About this exercise: No pictures in the copy. Write out the listing below exactly.

Material supplied:
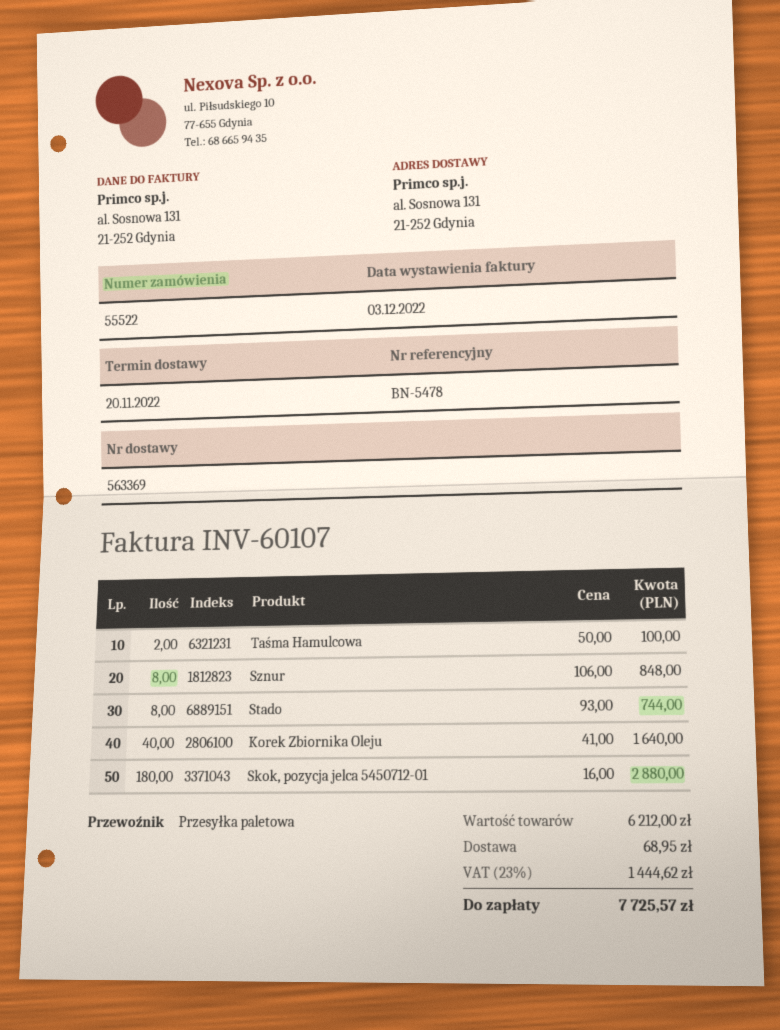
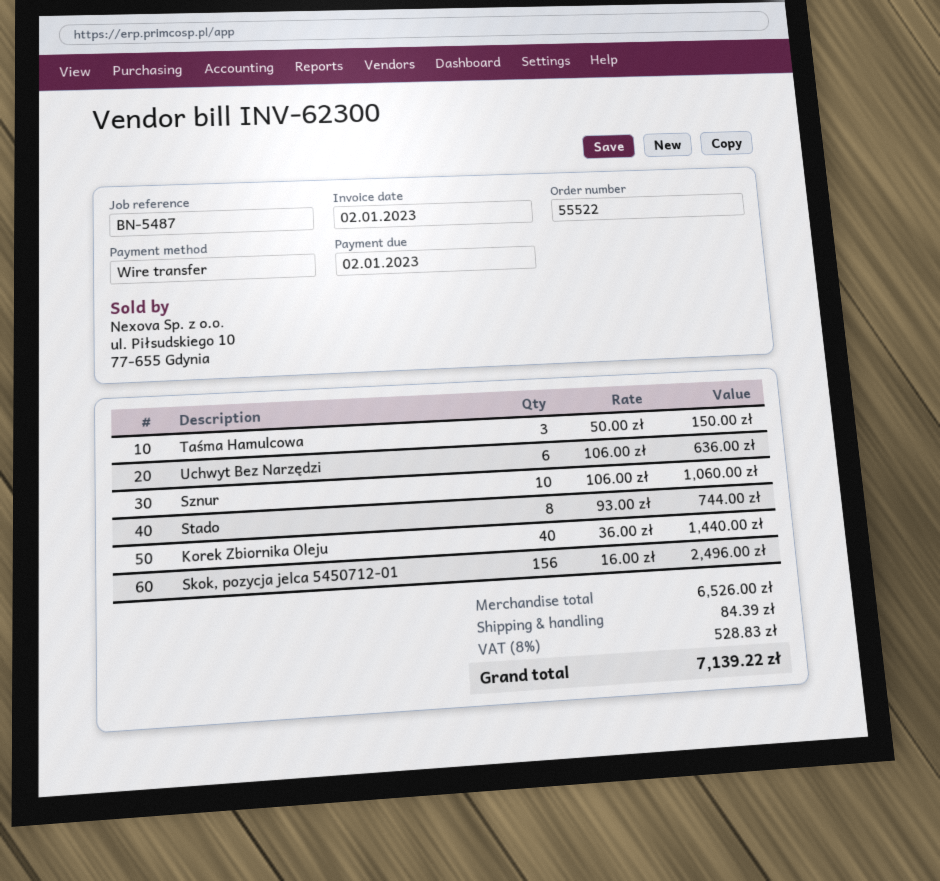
invoice number: INV-60107 -> INV-62300
invoice date: 2022-12-03 -> 2023-01-02
reference: BN-5478 -> BN-5487
Taśma Hamulcowa: 2 x 50.00 = 100.00 -> 3 x 50.00 = 150.00
Sznur: 8 x 106.00 = 848.00 -> 10 x 106.00 = 1060.00
Korek Zbiornika Oleju: 40 x 41.00 = 1640.00 -> 40 x 36.00 = 1440.00
Skok, pozycja jelca 5450712-01: 180 x 16.00 = 2880.00 -> 156 x 16.00 = 2496.00
Uchwyt Bez Narzędzi: none -> 6 x 106.00 = 636.00
subtotal: 6212.00 -> 6526.00
shipping: 68.95 -> 84.39
tax: 23% = 1444.62 -> 8% = 528.83
total: 7725.57 -> 7139.22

Solution for this task:
invoice number: INV-60107 -> INV-62300
invoice date: 2022-12-03 -> 2023-01-02
reference: BN-5478 -> BN-5487
Taśma Hamulcowa: 2 x 50.00 = 100.00 -> 3 x 50.00 = 150.00
Sznur: 8 x 106.00 = 848.00 -> 10 x 106.00 = 1060.00
Korek Zbiornika Oleju: 40 x 41.00 = 1640.00 -> 40 x 36.00 = 1440.00
Skok, pozycja jelca 5450712-01: 180 x 16.00 = 2880.00 -> 156 x 16.00 = 2496.00
Uchwyt Bez Narzędzi: none -> 6 x 106.00 = 636.00
subtotal: 6212.00 -> 6526.00
shipping: 68.95 -> 84.39
tax: 23% = 1444.62 -> 8% = 528.83
total: 7725.57 -> 7139.22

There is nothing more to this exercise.